O governador do Banco de Inglaterra, Andrew Bailey, alertou na sexta-feira que os reguladores internacionais vão enfrentar uma “luta iminente” com o governo dos EUA em torno de normas para stablecoins, assinalando uma cisão crescente entre políticas dos dois lados do Atlântico, à medida que Washington promove stablecoins denominadas em dólares como infraestruturas globais de pagamentos. Falando numa conferência organizada pelo BoE sobre desequilíbrios financeiros, Bailey sublinhou que as stablecoins só podem funcionar globalmente se estiverem sustentadas por normas internacionais, segundo a Reuters.
Bailey, que preside ao Financial Stability Board, identificou uma vulnerabilidade específica no panorama atual das stablecoins dos EUA: algumas stablecoins indexadas ao dólar não conseguem ser convertidas prontamente em dólares sem passar por uma bolsa de criptomoedas, o que pode limitar a convertibilidade durante uma crise. Se estes tokens passarem a ser amplamente usados para pagamentos transfronteiriços, argumentou Bailey, uma crise financeira pode despoletar uma fuga de stablecoins com fracas garantias de resgate para jurisdições com regras de convertibilidade mais rigorosas. “Sabemos o que aconteceria se houvesse uma corrida a uma stablecoin — apareceriam todos aqui”, disse Bailey, referindo-se ao Reino Unido.

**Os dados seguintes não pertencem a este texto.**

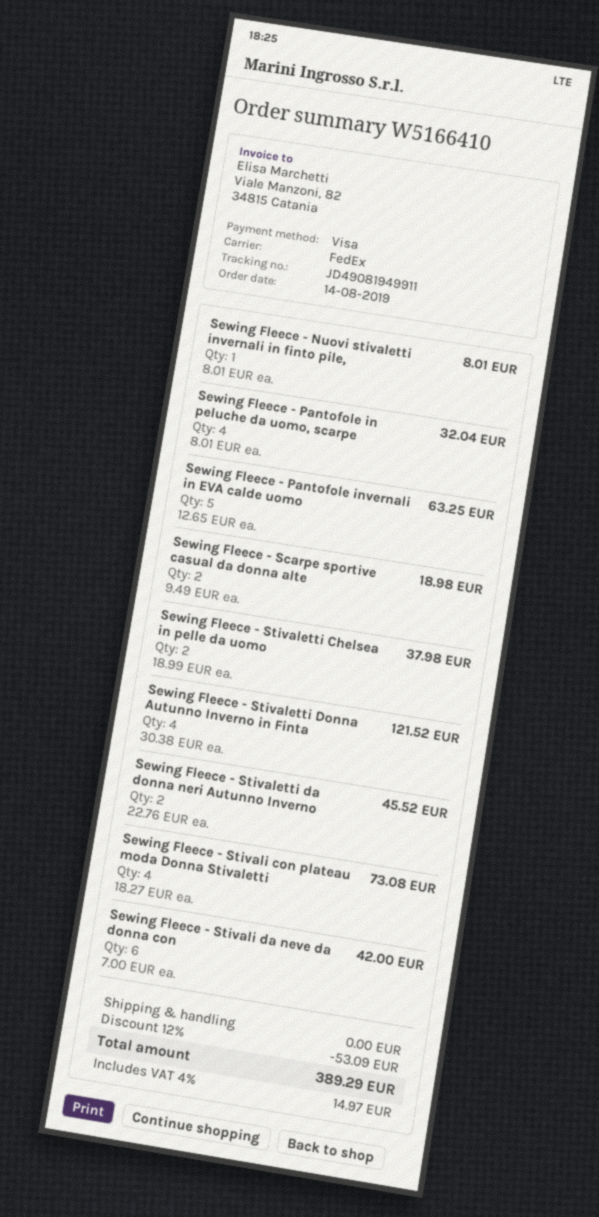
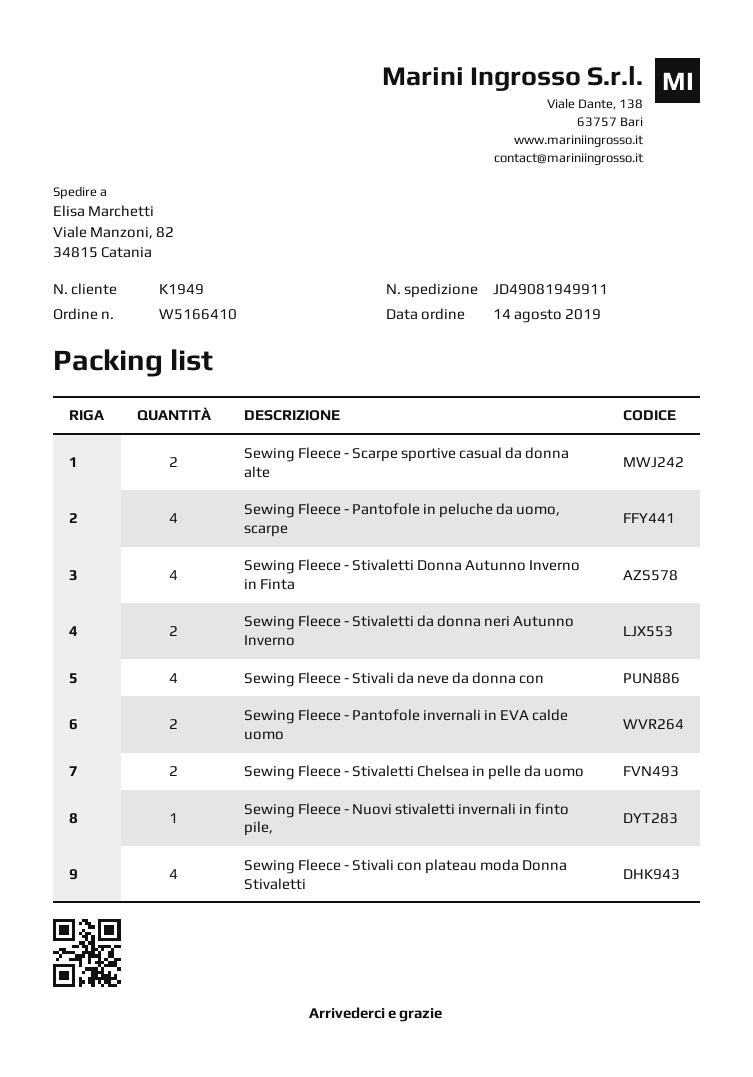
Sewing Fleece - Pantofole invernali in EVA calde uomo: 5 -> 2
Sewing Fleece - Stivali da neve da donna con: 6 -> 4

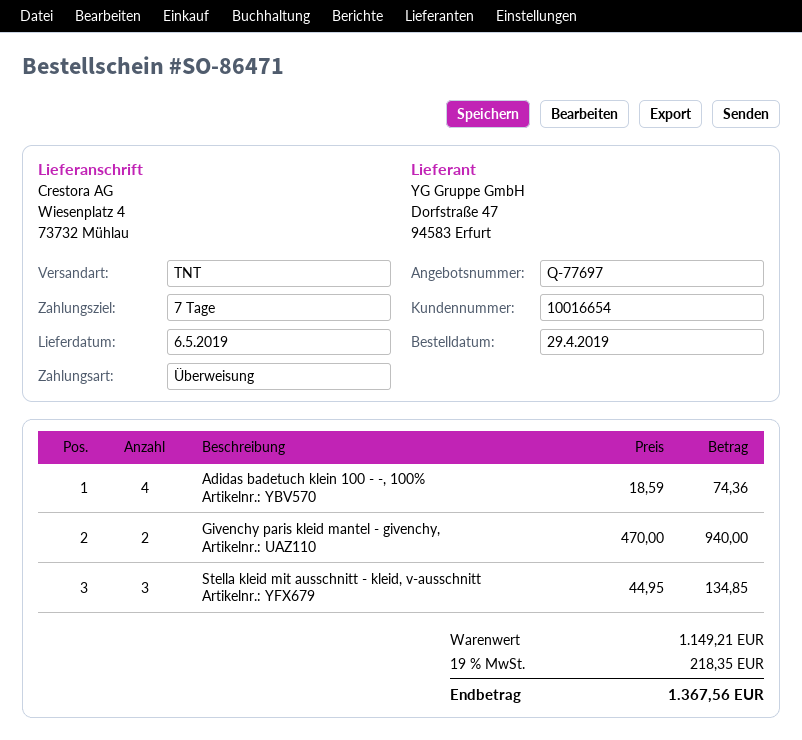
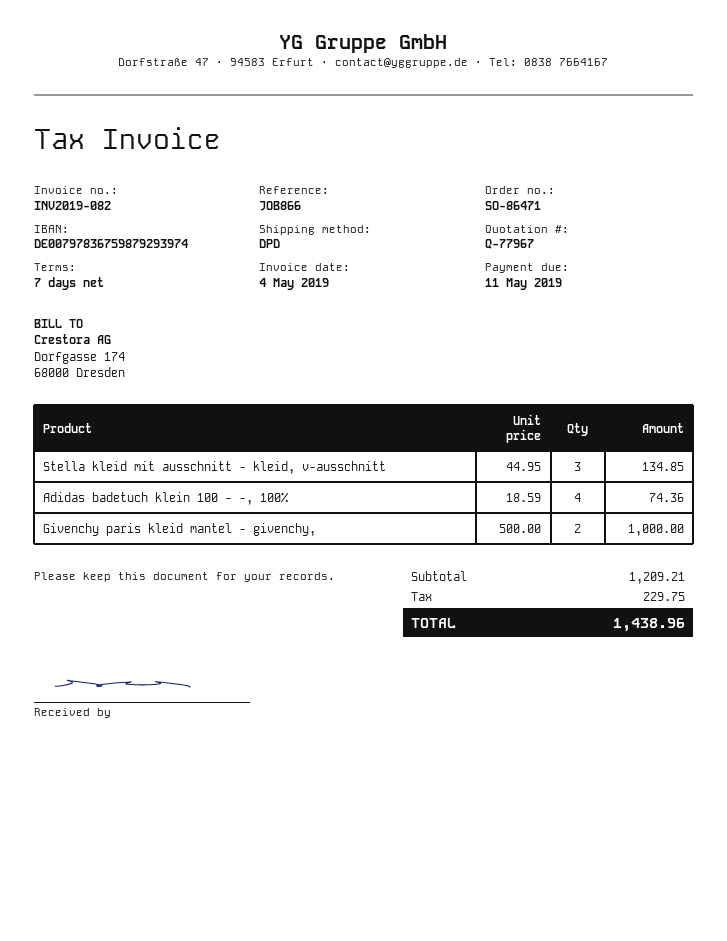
quote number: Q-77697 -> Q-77967
shipping method: TNT -> DPD
Givenchy paris kleid mantel - givenchy,: 2 x 470.00 = 940.00 -> 2 x 500.00 = 1000.00
subtotal: 1149.21 -> 1209.21
tax: 218.35 -> 229.75
total: 1367.56 -> 1438.96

A posição de Bailey reflete um entendimento regulatório de vários anos. Em julho de 2025, ele alertou os maiores bancos do mundo contra a emissão das suas próprias stablecoins, instando-os a seguir os depósitos tokenizados em vez disso. Desde então, seis grandes bancos britânicos lançaram um piloto em direto de depósitos tokenizados em libras esterlinas, alinhando-se com a preferência do BoE por ativos digitais emitidos por bancos, em vez de emissores independentes de stablecoins.
O Reino Unido e os EUA estão a seguir abordagens regulatórias distintas para stablecoins. O BoE abriu em novembro uma consulta sobre regras para stablecoins “sistémicas” em libras, propondo inicialmente limites de £20.000 para particulares e £10 milhões para empresas. Após reação da indústria, o banco central sinalizou em março que está aberto a rever esses tetos, com as regras de rascunho atualizadas esperadas por volta de junho.
No regime planeado pelo Reino Unido, os emissores de stablecoins sistémicas têm de manter pelo menos 40% das reservas em contas não remuneradas no Banco de Inglaterra, com o restante em dívida pública do Reino Unido de curto prazo, especificamente para garantir um resgate rápido. Em contrapartida, a lei norte-americana GENIUS Act exige uma cobertura de 100% por reservas e divulgações mensais, mas não impõe que os detentores de tokens consigam resgatar diretamente do emissor sem intermediários.
A fricção transatlântica reflete trajetórias divergentes de política. O presidente Trump sancionou a GENIUS Act em julho de 2025, e a FDIC propôs regras de implementação em abril. O Comité de Banca do Senado está marcado para apreciar a versão mais ampla da CLARITY Act na quinta-feira, depois de um compromisso bipartidário sobre o rendimento das stablecoins ter resolvido um impasse legislativo de vários meses.
Os comentários de Bailey chegaram no mesmo dia em que a presidente do BCE, Christine Lagarde, fez o seu argumento mais direto até agora contra as stablecoins, defendendo que até tokens denominados em euro ameaçam a estabilidade financeira e a transmissão da política monetária. Juntas, as intervenções representam um recuo significativo por parte dos dois bancos centrais mais poderosos da Europa contra um regime regulatório de stablecoins moldado em larga medida pelos termos dos EUA.
O quanto o enquadramento de Bailey ganha força vai depender do modo como se desenrola o processo de definição de padrões do Financial Stability Board. O FSB emitiu recomendações sobre stablecoins desde 2020, mas essas orientações não são vinculativas, e os EUA historicamente têm demonstrado apetência limitada para subordinar a política doméstica de cripto a enquadramentos multilaterais.